◆ Exercise directions: Only the line containing "Sukienka V-9249: 4" and those after it, up to the end of the records below, are to be set down, exactly as written.
Top of Records for this task
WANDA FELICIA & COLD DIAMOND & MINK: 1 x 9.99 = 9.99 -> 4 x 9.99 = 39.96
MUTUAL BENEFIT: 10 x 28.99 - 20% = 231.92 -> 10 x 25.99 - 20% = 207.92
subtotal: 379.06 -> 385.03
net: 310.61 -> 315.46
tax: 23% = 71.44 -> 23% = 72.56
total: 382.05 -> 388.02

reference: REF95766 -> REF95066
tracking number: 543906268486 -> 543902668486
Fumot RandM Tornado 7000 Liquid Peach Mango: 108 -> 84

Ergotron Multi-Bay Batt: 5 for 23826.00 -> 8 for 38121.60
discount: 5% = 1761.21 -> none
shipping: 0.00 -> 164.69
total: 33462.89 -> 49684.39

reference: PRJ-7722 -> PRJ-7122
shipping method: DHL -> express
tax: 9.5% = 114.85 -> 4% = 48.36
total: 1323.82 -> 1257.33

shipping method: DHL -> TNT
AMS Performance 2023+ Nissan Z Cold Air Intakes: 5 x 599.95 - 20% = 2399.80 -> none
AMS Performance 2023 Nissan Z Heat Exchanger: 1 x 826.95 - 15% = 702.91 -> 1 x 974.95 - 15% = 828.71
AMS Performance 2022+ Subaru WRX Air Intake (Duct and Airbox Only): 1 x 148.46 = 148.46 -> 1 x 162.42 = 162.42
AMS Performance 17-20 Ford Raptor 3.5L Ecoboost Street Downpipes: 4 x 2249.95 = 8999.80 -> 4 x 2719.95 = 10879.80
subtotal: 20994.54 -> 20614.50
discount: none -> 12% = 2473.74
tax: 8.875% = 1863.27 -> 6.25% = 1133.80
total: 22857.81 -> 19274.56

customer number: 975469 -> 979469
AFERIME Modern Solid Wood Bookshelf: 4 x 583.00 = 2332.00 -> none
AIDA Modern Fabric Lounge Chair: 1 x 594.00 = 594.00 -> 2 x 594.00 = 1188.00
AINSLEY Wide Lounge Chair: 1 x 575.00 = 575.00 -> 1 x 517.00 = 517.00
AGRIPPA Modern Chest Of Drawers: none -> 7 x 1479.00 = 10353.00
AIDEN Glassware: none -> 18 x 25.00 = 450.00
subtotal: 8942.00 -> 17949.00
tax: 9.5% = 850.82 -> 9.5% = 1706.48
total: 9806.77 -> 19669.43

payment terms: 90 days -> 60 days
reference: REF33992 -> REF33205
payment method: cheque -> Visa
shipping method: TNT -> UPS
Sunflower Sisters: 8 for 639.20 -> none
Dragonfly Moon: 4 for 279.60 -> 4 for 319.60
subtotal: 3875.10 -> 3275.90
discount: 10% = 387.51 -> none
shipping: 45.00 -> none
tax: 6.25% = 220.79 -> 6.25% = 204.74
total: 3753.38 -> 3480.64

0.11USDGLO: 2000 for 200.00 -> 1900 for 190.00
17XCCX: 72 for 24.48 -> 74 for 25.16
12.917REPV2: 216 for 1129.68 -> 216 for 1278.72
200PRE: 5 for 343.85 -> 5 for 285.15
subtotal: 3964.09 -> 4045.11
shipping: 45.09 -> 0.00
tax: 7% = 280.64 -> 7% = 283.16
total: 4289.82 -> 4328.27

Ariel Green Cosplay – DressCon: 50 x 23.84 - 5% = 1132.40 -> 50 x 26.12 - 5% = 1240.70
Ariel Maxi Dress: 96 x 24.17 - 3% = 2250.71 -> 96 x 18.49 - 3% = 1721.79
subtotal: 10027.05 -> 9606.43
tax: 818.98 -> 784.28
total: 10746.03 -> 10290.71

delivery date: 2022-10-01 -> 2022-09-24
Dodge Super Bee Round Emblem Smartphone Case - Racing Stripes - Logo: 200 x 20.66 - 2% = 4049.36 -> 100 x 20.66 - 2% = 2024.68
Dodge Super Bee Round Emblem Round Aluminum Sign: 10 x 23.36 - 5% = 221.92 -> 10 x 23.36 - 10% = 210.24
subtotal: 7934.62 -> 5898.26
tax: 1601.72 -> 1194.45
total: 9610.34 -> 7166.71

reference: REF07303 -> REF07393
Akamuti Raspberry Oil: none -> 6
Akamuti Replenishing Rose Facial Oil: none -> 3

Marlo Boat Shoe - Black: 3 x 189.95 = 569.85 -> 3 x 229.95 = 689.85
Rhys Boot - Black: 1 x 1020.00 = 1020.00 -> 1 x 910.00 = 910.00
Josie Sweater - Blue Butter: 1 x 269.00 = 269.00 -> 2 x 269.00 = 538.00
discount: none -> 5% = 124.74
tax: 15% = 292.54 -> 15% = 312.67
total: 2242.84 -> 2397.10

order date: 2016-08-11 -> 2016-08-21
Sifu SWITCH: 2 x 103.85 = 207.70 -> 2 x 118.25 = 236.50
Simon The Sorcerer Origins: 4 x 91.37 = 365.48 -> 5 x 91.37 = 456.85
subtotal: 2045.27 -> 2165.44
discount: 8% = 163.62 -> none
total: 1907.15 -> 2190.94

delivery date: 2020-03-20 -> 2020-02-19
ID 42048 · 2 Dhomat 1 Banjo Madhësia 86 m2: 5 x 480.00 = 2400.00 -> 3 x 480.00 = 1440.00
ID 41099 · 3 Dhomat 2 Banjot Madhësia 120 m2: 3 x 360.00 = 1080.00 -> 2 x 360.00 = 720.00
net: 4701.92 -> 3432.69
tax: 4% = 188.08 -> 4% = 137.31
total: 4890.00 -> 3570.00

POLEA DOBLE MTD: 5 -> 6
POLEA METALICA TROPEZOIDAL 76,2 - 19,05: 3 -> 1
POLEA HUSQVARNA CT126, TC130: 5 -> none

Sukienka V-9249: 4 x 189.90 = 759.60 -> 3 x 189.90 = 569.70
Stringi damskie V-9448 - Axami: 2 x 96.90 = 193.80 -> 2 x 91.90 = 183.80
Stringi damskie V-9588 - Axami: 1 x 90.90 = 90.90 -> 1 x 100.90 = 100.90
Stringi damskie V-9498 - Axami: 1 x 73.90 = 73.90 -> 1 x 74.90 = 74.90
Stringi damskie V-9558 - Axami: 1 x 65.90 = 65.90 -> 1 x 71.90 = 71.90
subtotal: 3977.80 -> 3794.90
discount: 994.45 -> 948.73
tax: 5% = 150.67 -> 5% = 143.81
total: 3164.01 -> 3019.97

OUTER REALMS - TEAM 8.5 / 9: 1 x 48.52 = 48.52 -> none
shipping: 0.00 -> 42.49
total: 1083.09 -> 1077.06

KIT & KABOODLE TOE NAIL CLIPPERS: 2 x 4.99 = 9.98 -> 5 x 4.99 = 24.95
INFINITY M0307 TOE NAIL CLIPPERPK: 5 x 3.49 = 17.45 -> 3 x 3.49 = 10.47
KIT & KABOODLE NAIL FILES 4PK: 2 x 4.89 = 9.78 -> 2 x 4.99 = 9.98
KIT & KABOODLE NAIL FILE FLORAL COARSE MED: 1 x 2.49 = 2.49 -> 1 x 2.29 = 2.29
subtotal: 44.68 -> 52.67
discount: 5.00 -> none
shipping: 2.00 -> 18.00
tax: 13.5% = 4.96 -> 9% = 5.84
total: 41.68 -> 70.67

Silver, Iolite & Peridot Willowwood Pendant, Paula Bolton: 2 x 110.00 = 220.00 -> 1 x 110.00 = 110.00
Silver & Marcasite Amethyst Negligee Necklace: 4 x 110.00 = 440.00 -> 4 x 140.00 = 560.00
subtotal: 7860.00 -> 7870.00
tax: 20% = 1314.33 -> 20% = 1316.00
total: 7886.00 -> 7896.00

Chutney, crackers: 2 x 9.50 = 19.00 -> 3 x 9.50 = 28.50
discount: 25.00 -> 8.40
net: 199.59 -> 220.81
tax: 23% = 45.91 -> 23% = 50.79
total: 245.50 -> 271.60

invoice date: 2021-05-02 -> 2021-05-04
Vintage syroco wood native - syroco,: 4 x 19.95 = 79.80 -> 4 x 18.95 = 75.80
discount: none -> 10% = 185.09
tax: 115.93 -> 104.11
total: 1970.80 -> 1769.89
Bottom of Records for this task
◆ Answer to the exercise:
Sukienka V-9249: 4 x 189.90 = 759.60 -> 3 x 189.90 = 569.70
Stringi damskie V-9448 - Axami: 2 x 96.90 = 193.80 -> 2 x 91.90 = 183.80
Stringi damskie V-9588 - Axami: 1 x 90.90 = 90.90 -> 1 x 100.90 = 100.90
Stringi damskie V-9498 - Axami: 1 x 73.90 = 73.90 -> 1 x 74.90 = 74.90
Stringi damskie V-9558 - Axami: 1 x 65.90 = 65.90 -> 1 x 71.90 = 71.90
subtotal: 3977.80 -> 3794.90
discount: 994.45 -> 948.73
tax: 5% = 150.67 -> 5% = 143.81
total: 3164.01 -> 3019.97

OUTER REALMS - TEAM 8.5 / 9: 1 x 48.52 = 48.52 -> none
shipping: 0.00 -> 42.49
total: 1083.09 -> 1077.06

KIT & KABOODLE TOE NAIL CLIPPERS: 2 x 4.99 = 9.98 -> 5 x 4.99 = 24.95
INFINITY M0307 TOE NAIL CLIPPERPK: 5 x 3.49 = 17.45 -> 3 x 3.49 = 10.47
KIT & KABOODLE NAIL FILES 4PK: 2 x 4.89 = 9.78 -> 2 x 4.99 = 9.98
KIT & KABOODLE NAIL FILE FLORAL COARSE MED: 1 x 2.49 = 2.49 -> 1 x 2.29 = 2.29
subtotal: 44.68 -> 52.67
discount: 5.00 -> none
shipping: 2.00 -> 18.00
tax: 13.5% = 4.96 -> 9% = 5.84
total: 41.68 -> 70.67

Silver, Iolite & Peridot Willowwood Pendant, Paula Bolton: 2 x 110.00 = 220.00 -> 1 x 110.00 = 110.00
Silver & Marcasite Amethyst Negligee Necklace: 4 x 110.00 = 440.00 -> 4 x 140.00 = 560.00
subtotal: 7860.00 -> 7870.00
tax: 20% = 1314.33 -> 20% = 1316.00
total: 7886.00 -> 7896.00

Chutney, crackers: 2 x 9.50 = 19.00 -> 3 x 9.50 = 28.50
discount: 25.00 -> 8.40
net: 199.59 -> 220.81
tax: 23% = 45.91 -> 23% = 50.79
total: 245.50 -> 271.60

invoice date: 2021-05-02 -> 2021-05-04
Vintage syroco wood native - syroco,: 4 x 19.95 = 79.80 -> 4 x 18.95 = 75.80
discount: none -> 10% = 185.09
tax: 115.93 -> 104.11
total: 1970.80 -> 1769.89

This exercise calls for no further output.